Edit difference data:
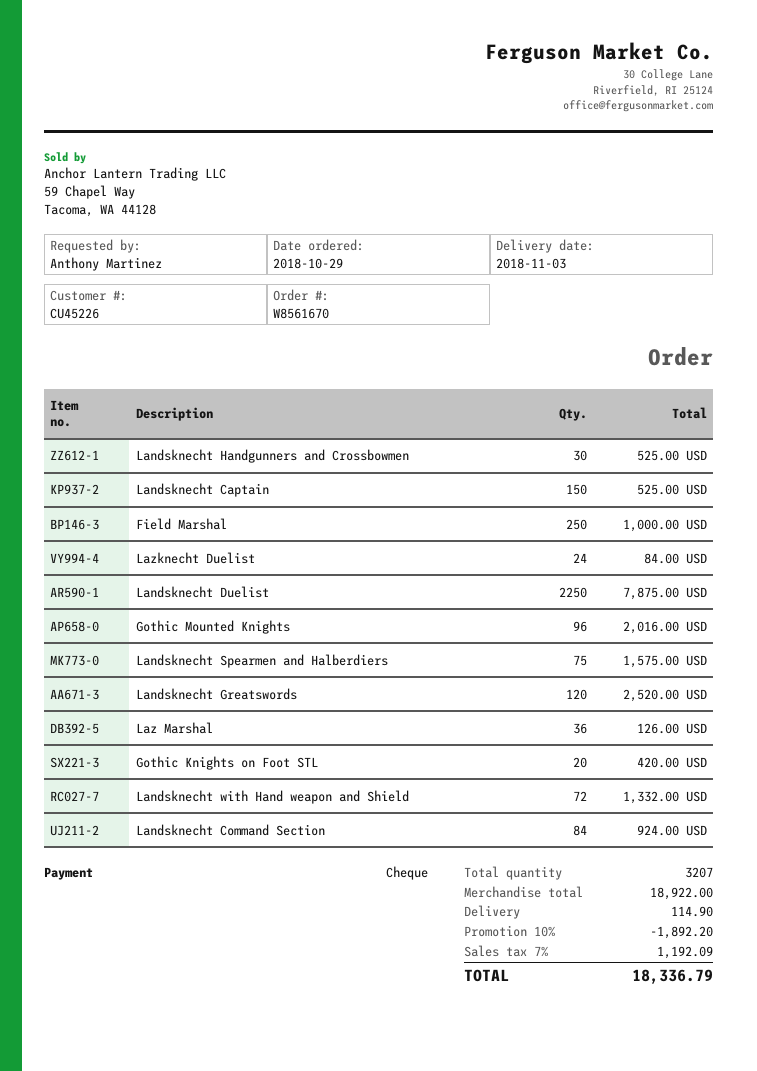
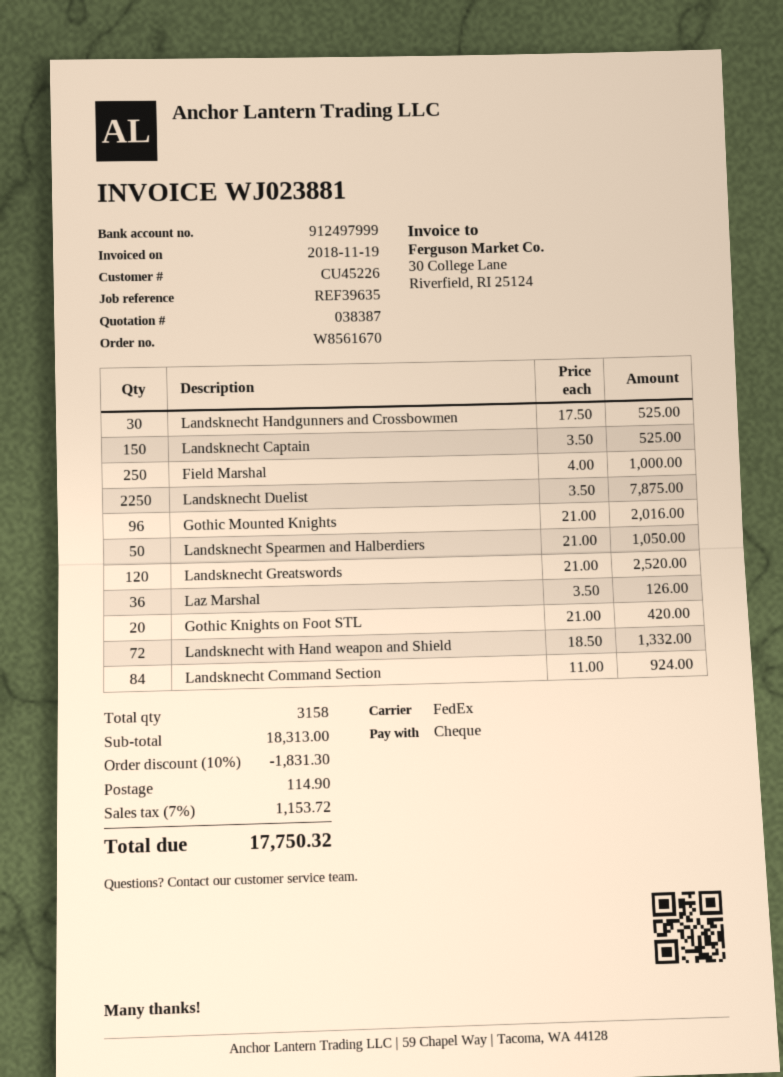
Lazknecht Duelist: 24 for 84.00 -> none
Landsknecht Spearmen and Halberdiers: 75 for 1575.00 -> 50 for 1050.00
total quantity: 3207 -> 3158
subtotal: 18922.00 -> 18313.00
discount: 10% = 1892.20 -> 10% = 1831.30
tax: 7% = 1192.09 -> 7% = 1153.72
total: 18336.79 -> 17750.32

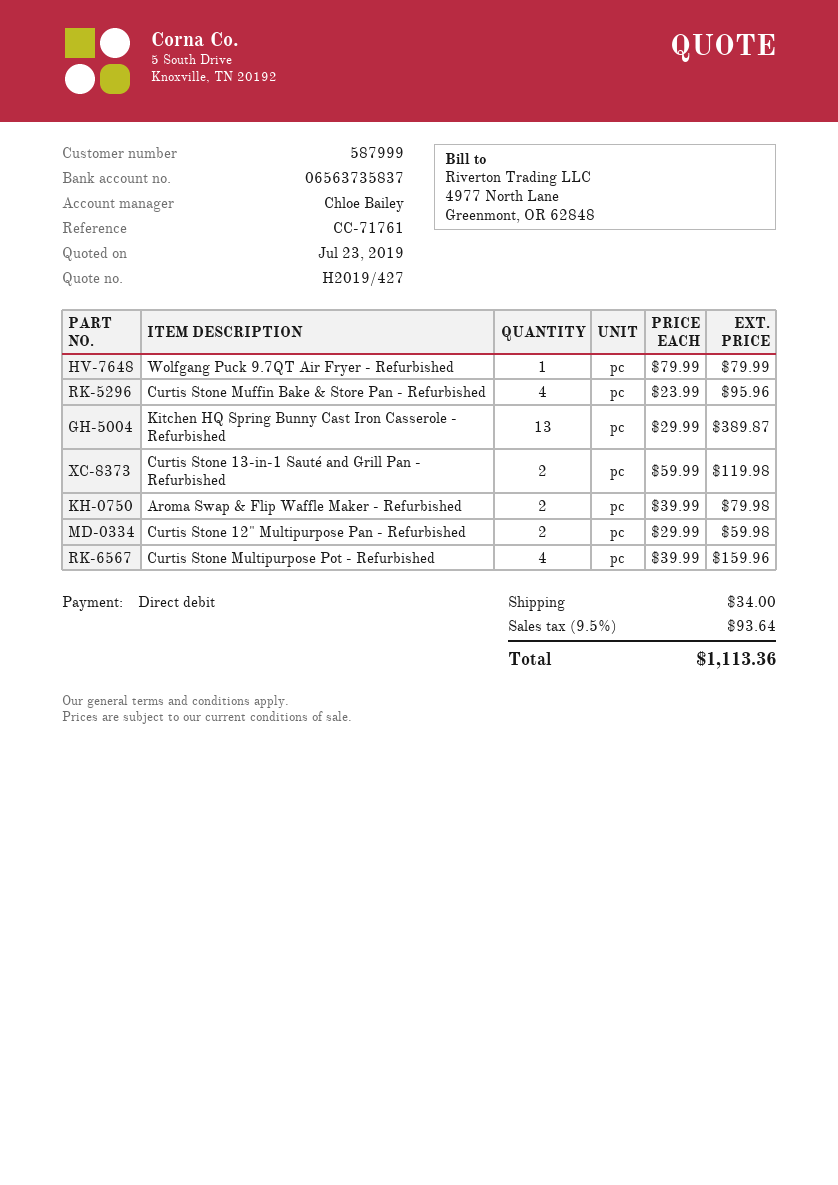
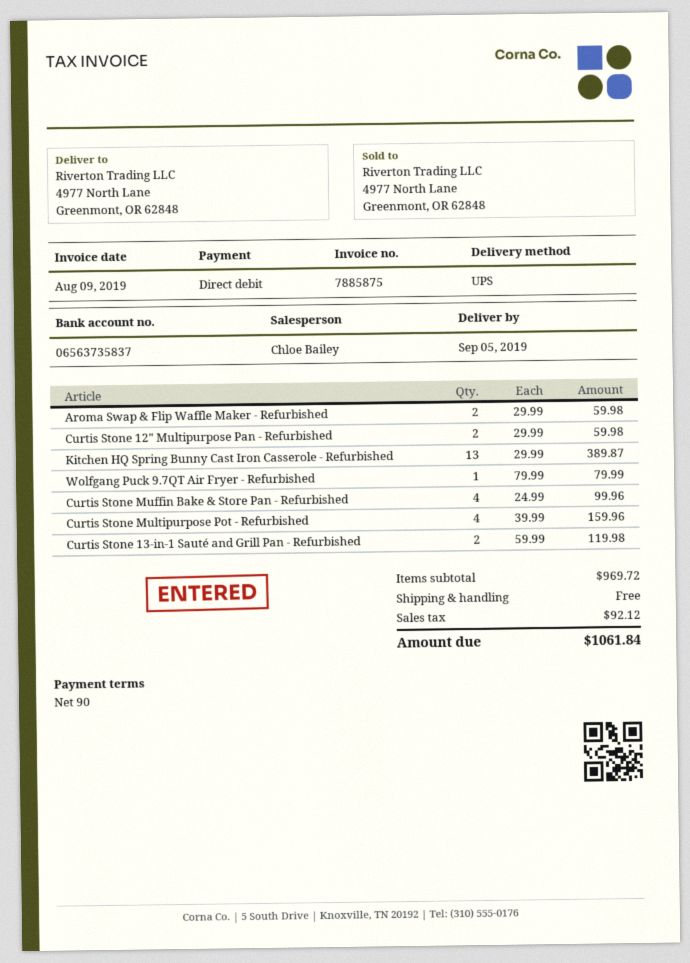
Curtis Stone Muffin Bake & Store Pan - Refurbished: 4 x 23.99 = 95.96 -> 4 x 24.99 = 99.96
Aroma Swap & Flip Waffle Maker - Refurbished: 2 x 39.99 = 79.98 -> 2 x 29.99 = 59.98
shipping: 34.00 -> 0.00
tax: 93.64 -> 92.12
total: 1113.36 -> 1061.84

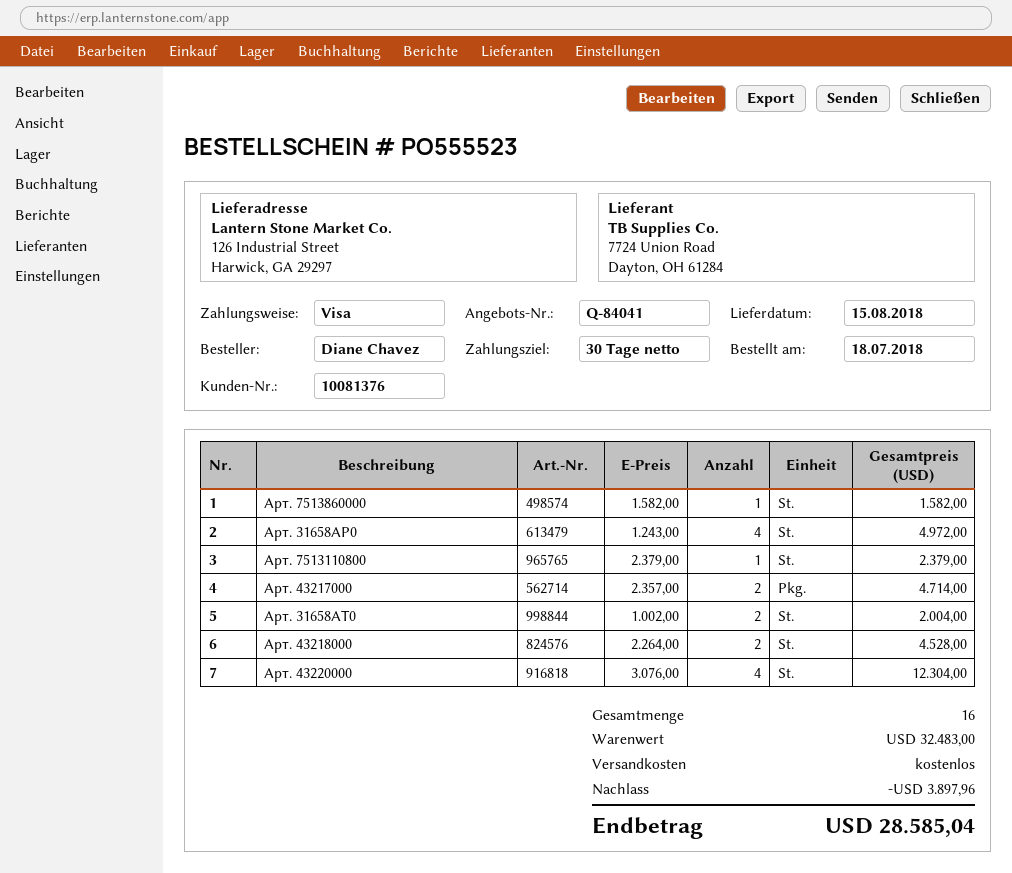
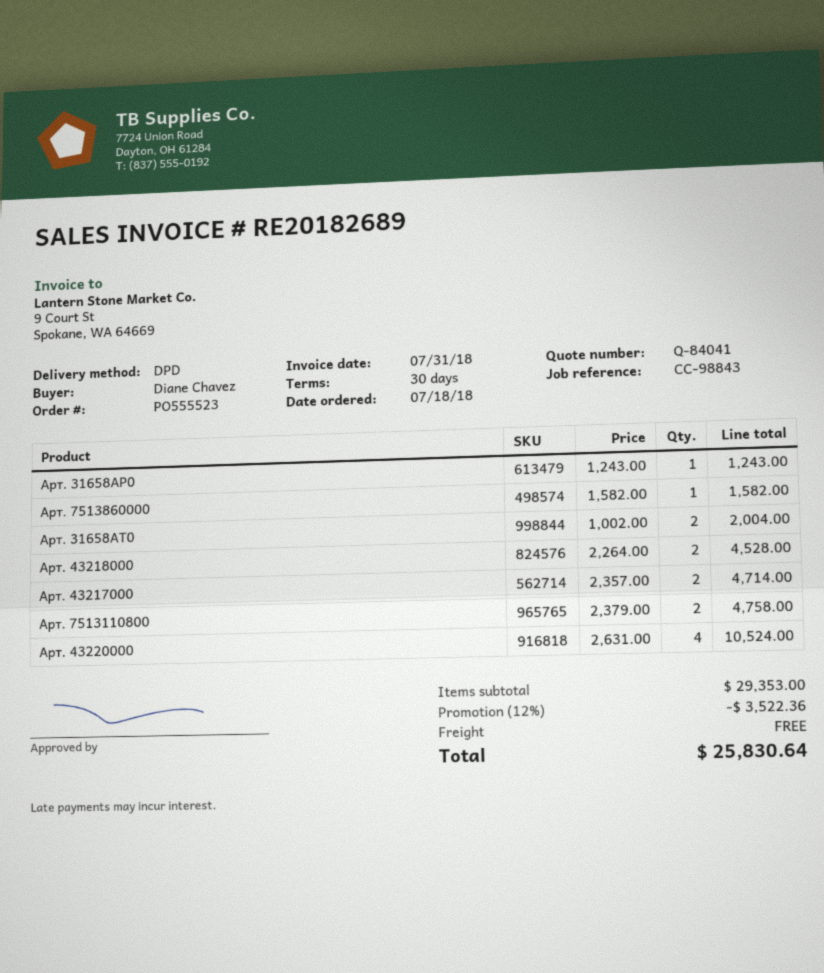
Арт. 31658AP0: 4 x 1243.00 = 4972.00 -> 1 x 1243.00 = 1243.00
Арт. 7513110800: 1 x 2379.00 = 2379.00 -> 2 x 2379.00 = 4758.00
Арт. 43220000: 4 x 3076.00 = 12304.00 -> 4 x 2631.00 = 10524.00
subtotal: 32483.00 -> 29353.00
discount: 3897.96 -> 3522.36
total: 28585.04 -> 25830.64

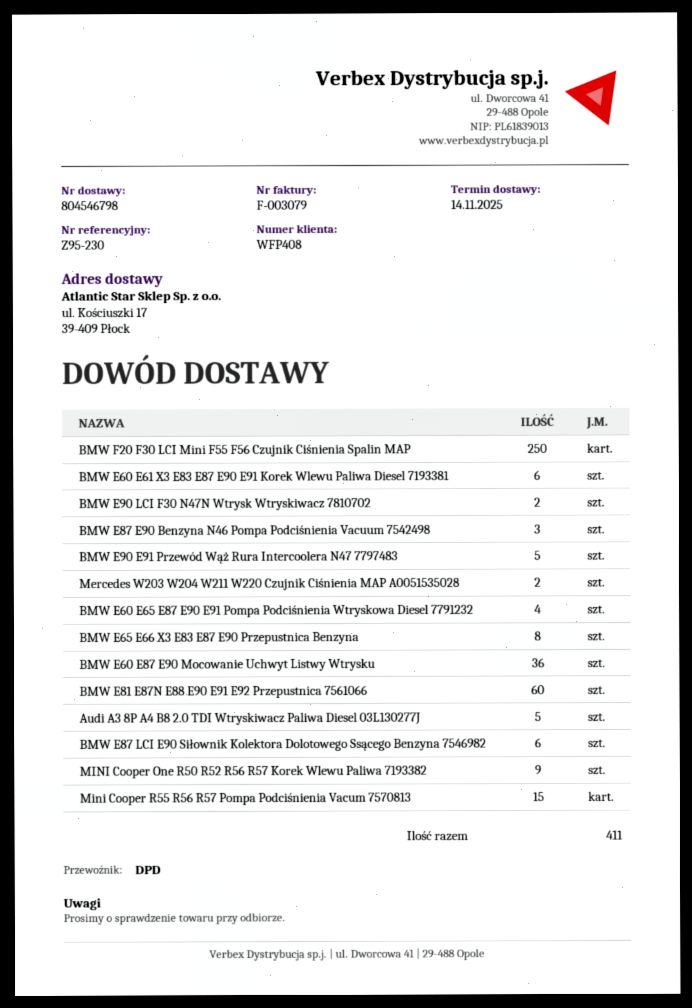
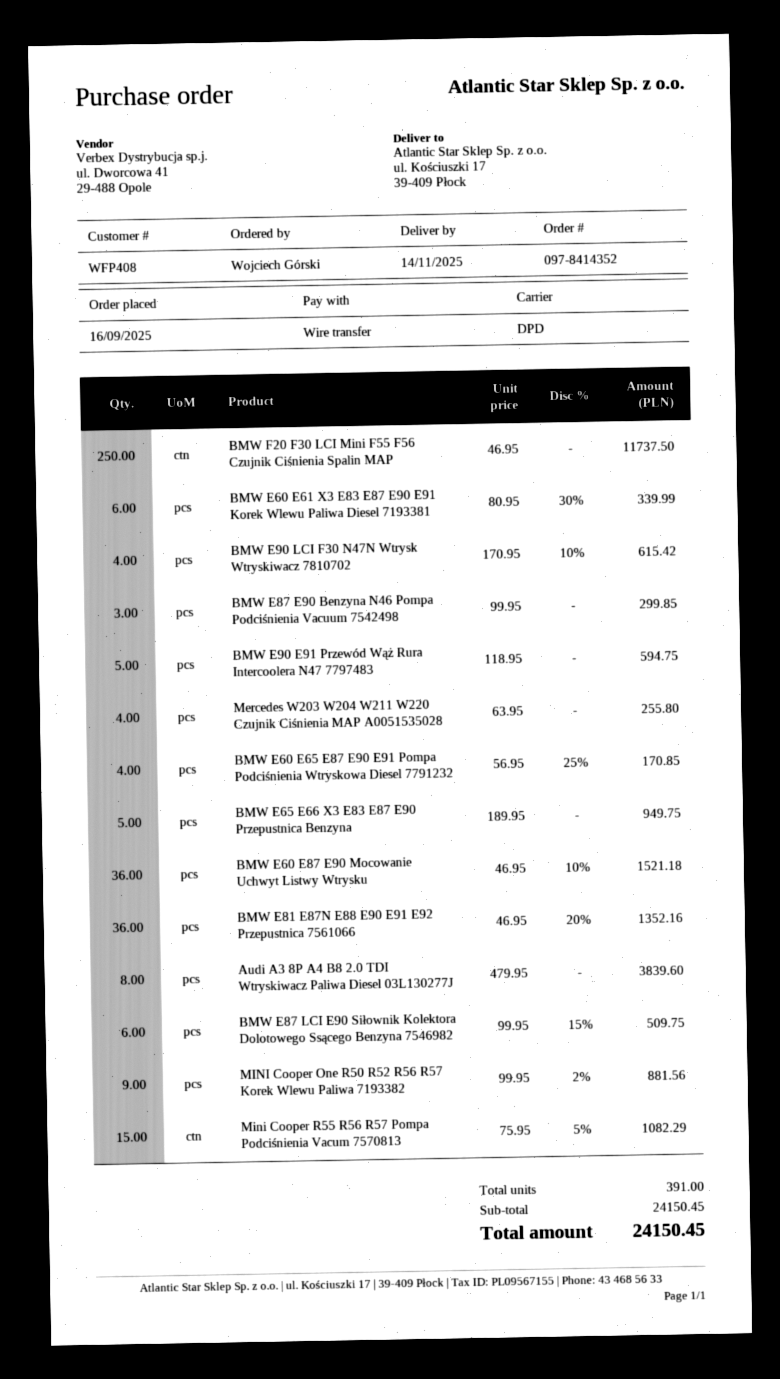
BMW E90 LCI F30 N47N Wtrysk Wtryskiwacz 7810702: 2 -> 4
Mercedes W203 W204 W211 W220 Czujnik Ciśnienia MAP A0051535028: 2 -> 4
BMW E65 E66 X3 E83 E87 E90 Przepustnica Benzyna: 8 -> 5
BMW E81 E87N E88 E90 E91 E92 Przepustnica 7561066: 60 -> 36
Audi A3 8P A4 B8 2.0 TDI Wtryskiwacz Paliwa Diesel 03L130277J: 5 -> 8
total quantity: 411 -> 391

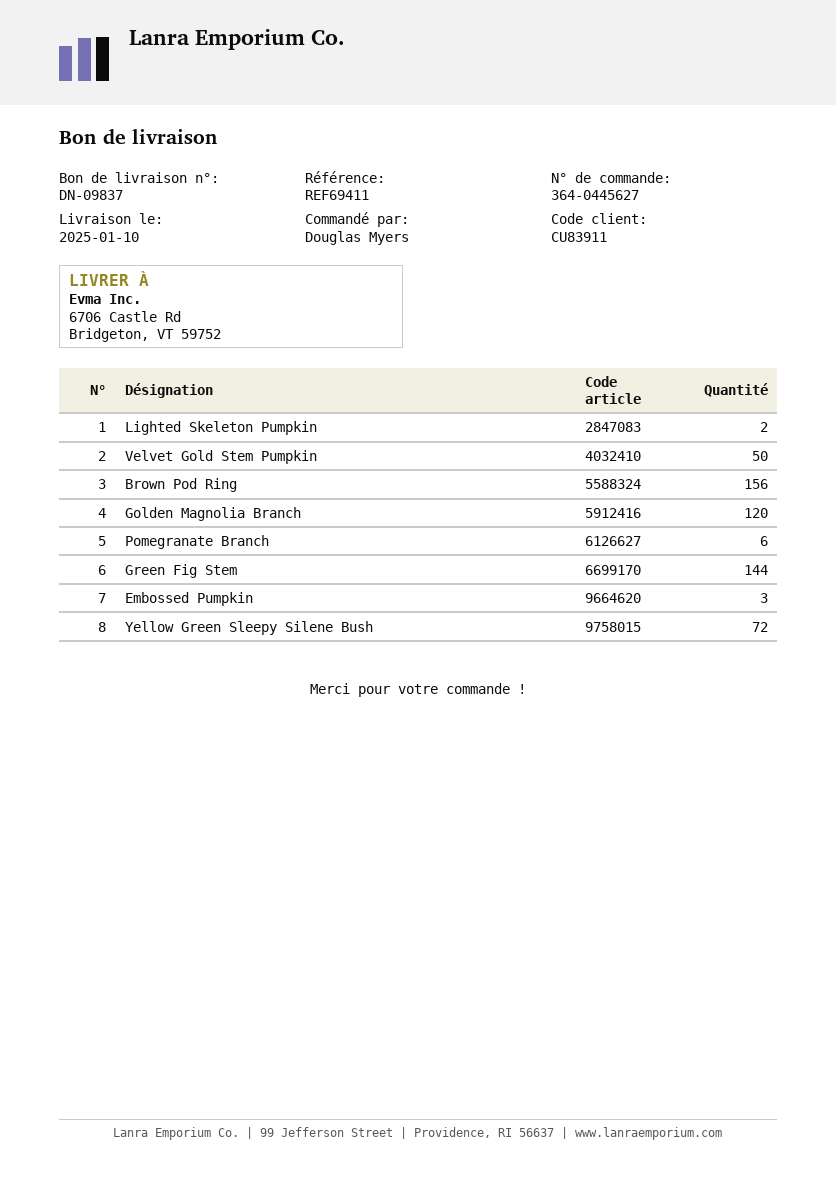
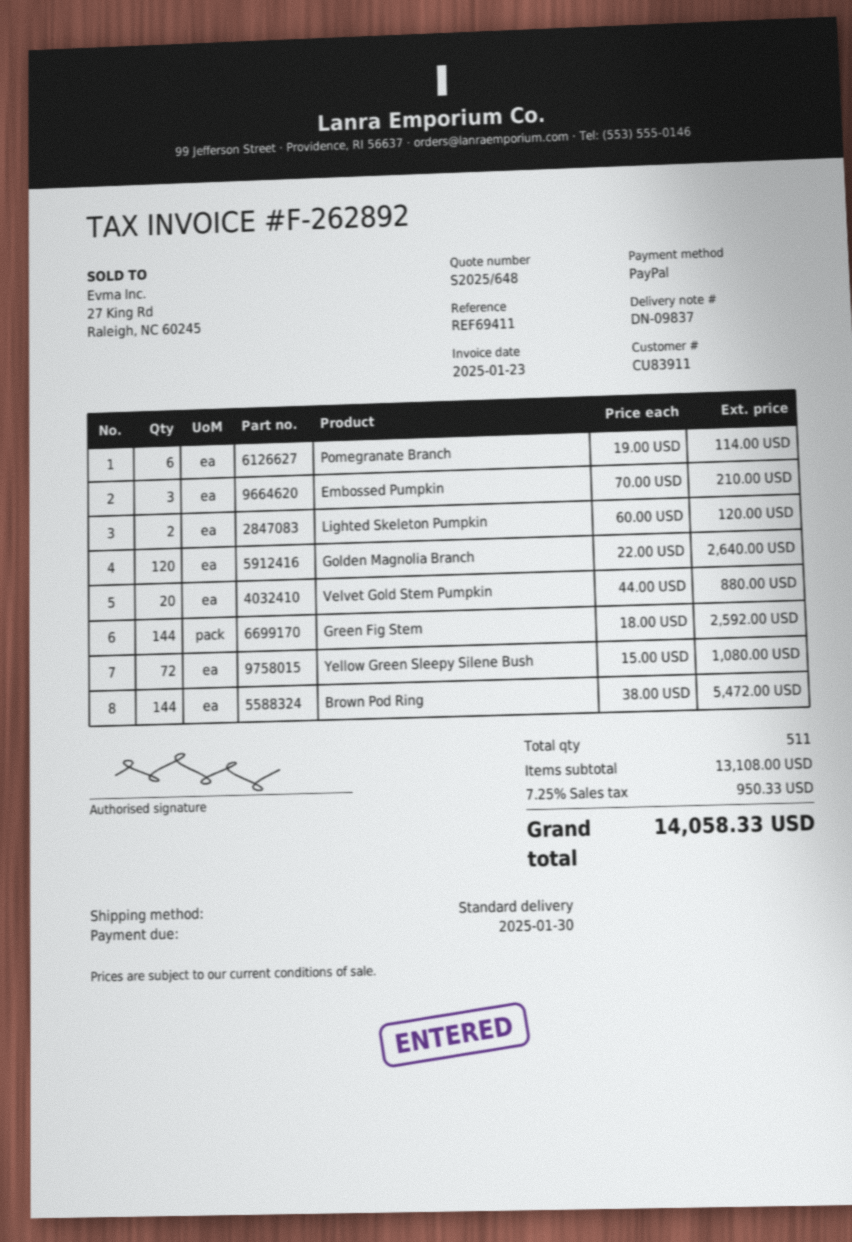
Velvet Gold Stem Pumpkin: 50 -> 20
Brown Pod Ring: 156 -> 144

TASK PROMPT: Only lines with the word "quantity" are wanted. Find and copy them from the records above.

RESPONSE BOX:
total quantity: 3207 -> 3158
total quantity: 411 -> 391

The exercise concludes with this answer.